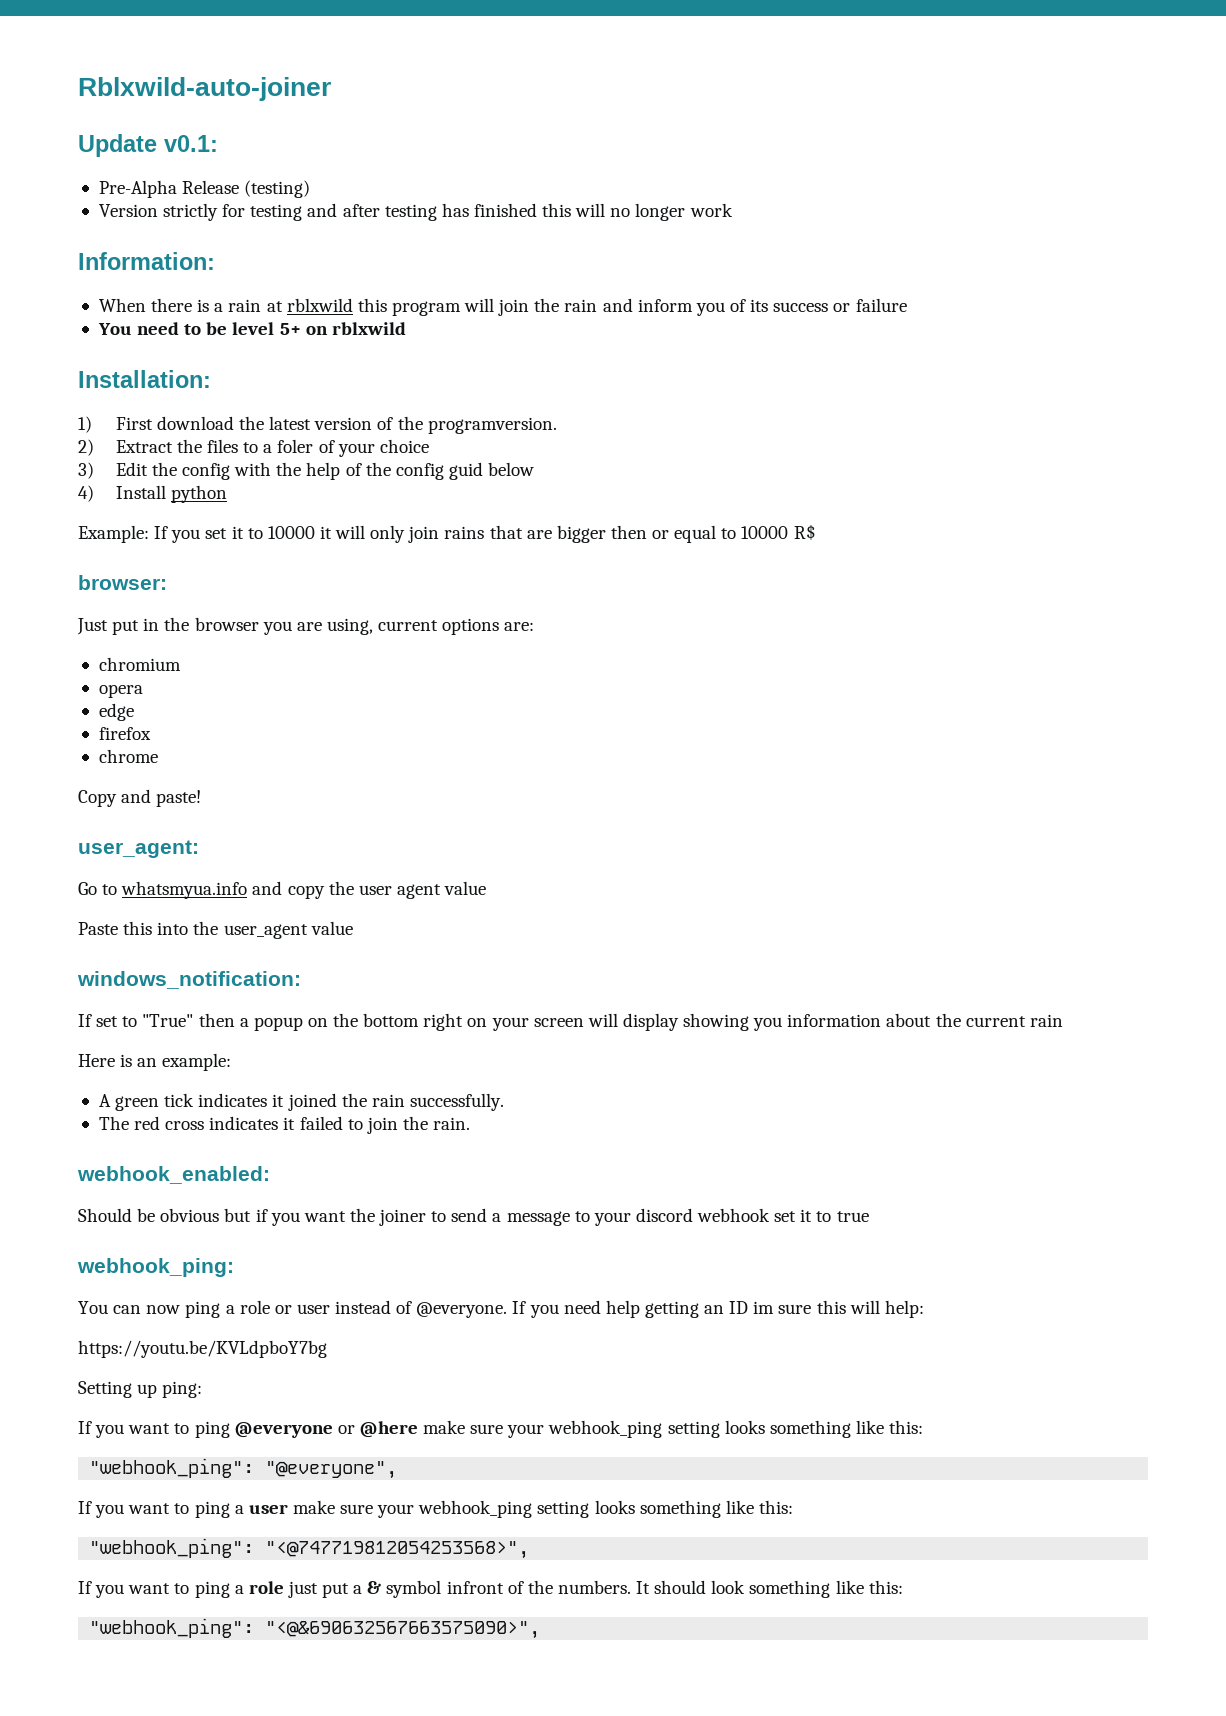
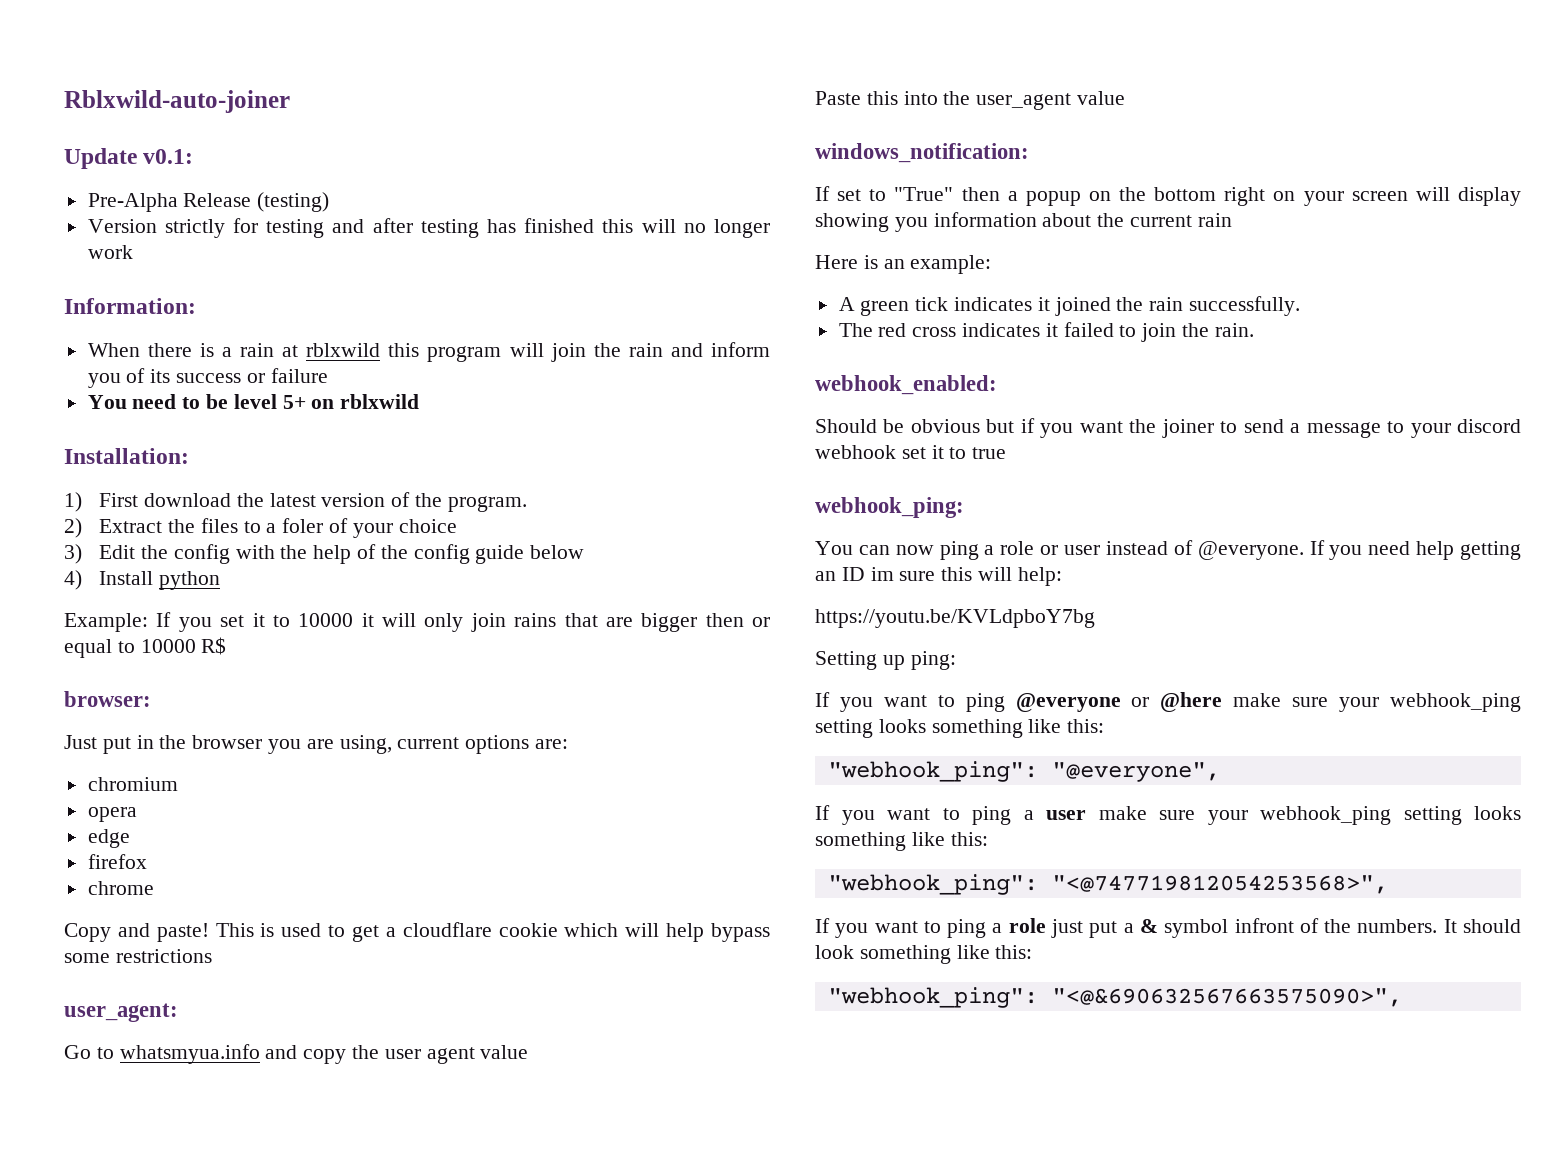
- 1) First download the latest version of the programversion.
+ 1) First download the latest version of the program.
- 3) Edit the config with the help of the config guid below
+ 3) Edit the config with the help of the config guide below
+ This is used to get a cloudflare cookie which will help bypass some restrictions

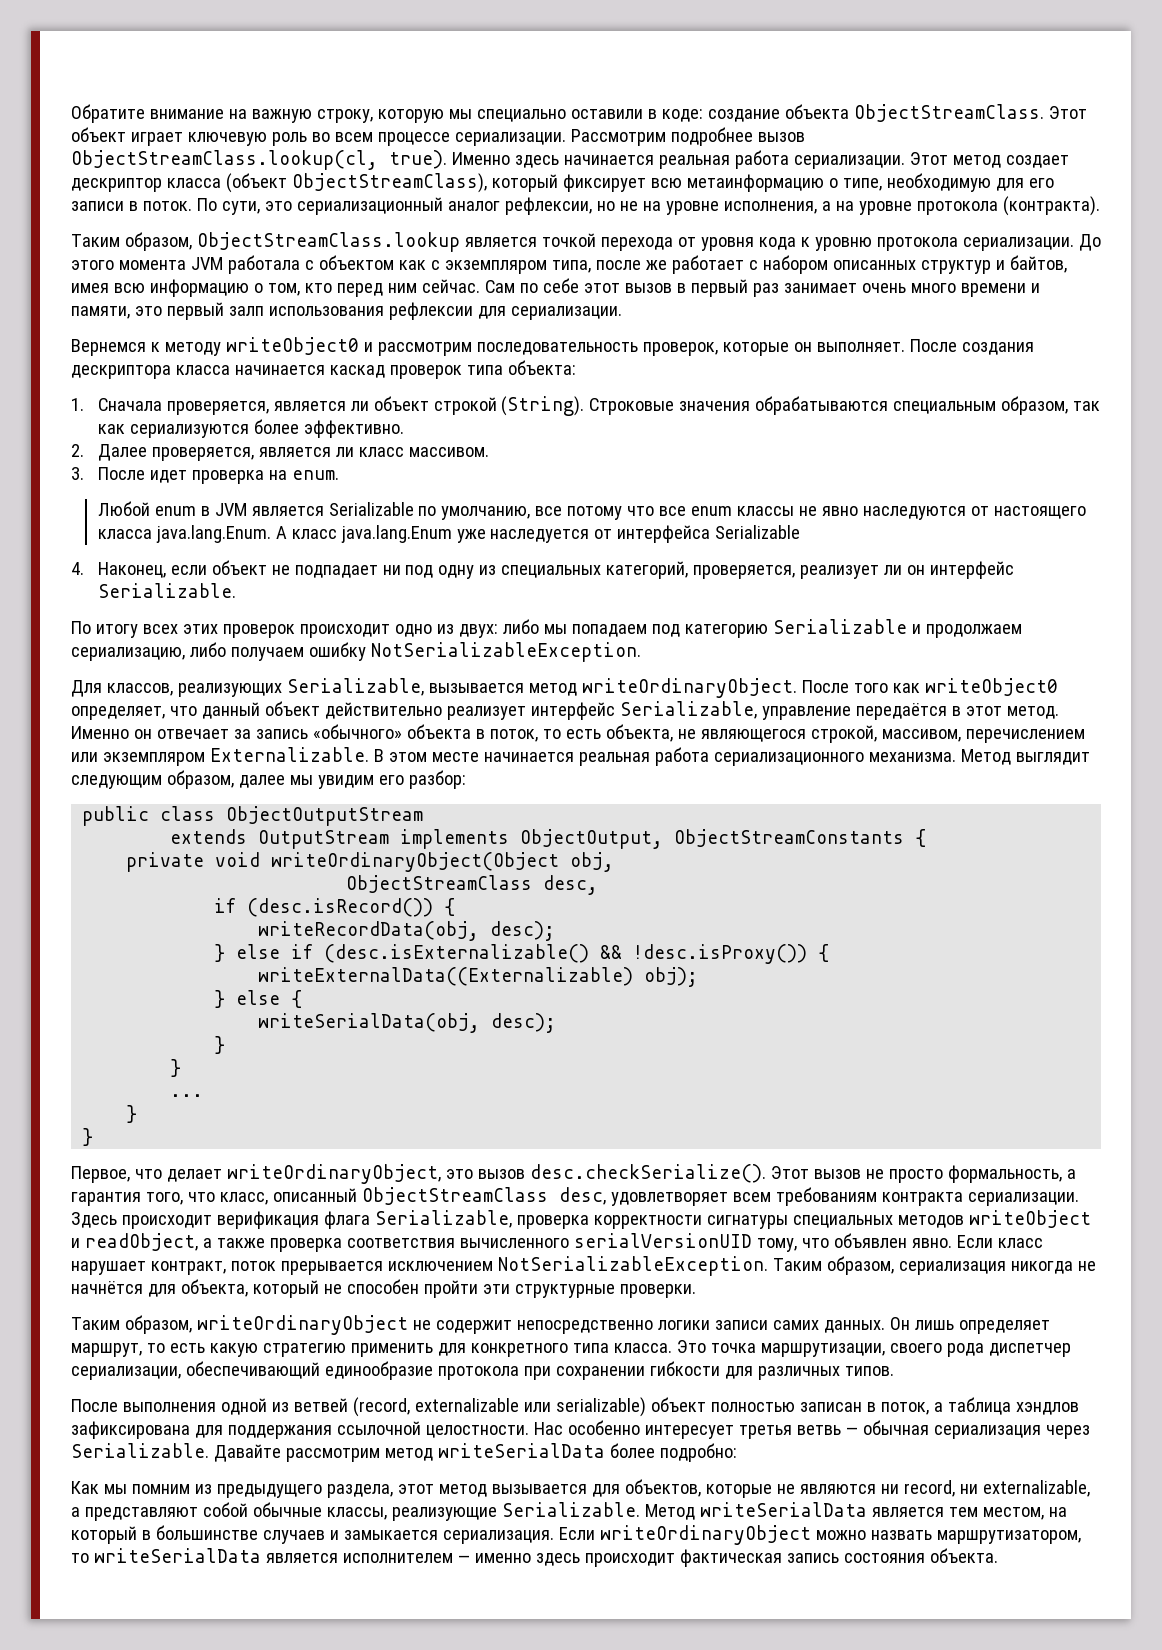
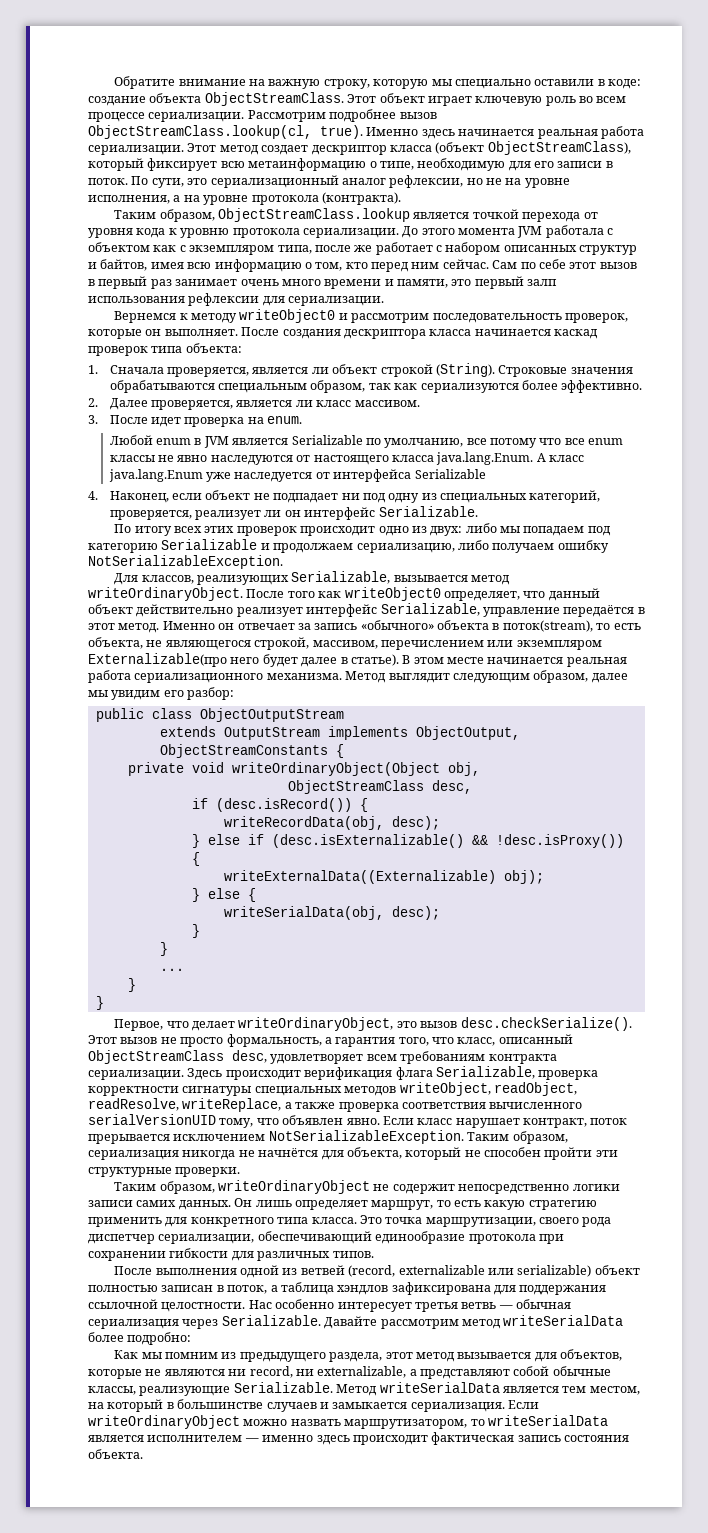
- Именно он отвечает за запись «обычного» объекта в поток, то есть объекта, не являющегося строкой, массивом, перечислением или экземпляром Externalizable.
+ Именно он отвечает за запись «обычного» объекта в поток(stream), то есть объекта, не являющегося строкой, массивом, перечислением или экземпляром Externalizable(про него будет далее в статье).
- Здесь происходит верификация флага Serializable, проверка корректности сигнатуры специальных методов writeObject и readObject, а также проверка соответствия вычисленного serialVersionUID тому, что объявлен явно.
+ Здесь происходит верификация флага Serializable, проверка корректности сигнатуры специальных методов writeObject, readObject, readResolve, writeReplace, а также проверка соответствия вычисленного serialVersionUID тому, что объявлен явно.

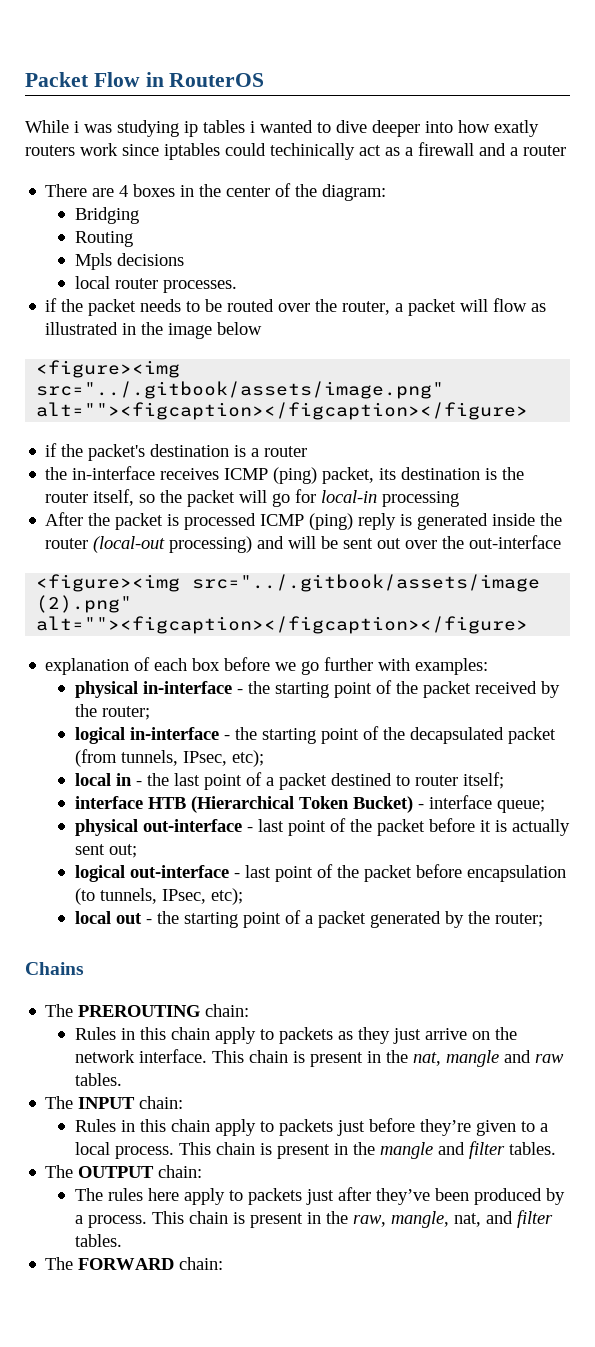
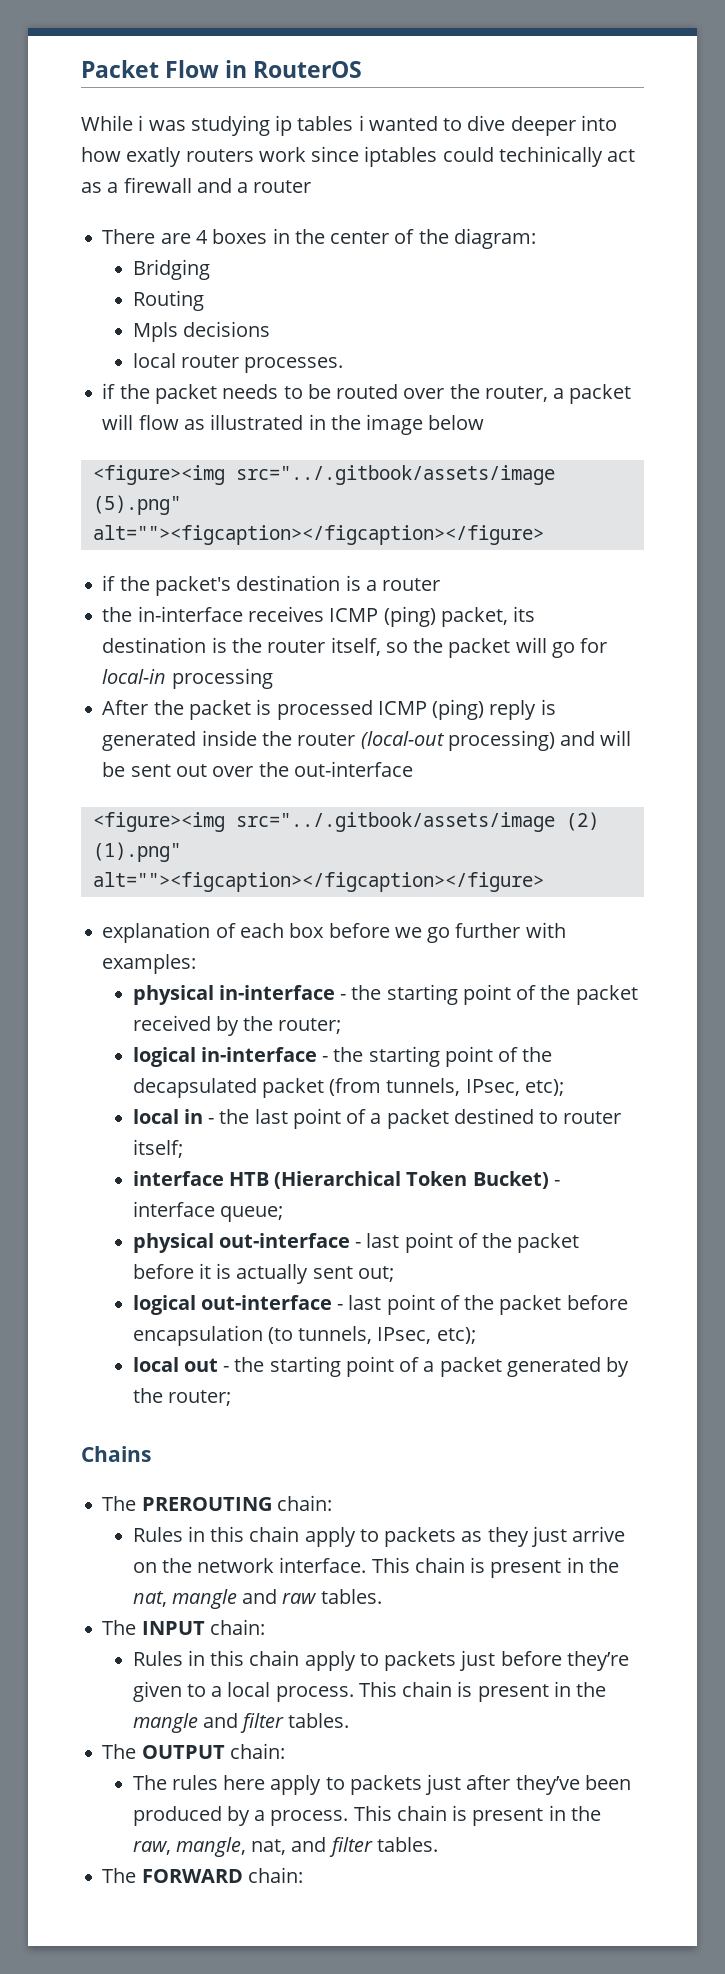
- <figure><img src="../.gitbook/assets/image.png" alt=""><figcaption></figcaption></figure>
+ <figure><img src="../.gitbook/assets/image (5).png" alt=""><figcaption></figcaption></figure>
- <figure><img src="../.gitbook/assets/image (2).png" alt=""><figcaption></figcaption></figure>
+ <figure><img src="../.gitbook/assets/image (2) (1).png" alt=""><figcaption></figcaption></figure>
◆ ◆ ◆
**What needs to be done**.
Look over the material above and show each line where "with" appears.

**Output of the exercise**.
- 3) Edit the config with the help of the config guid below
+ 3) Edit the config with the help of the config guide below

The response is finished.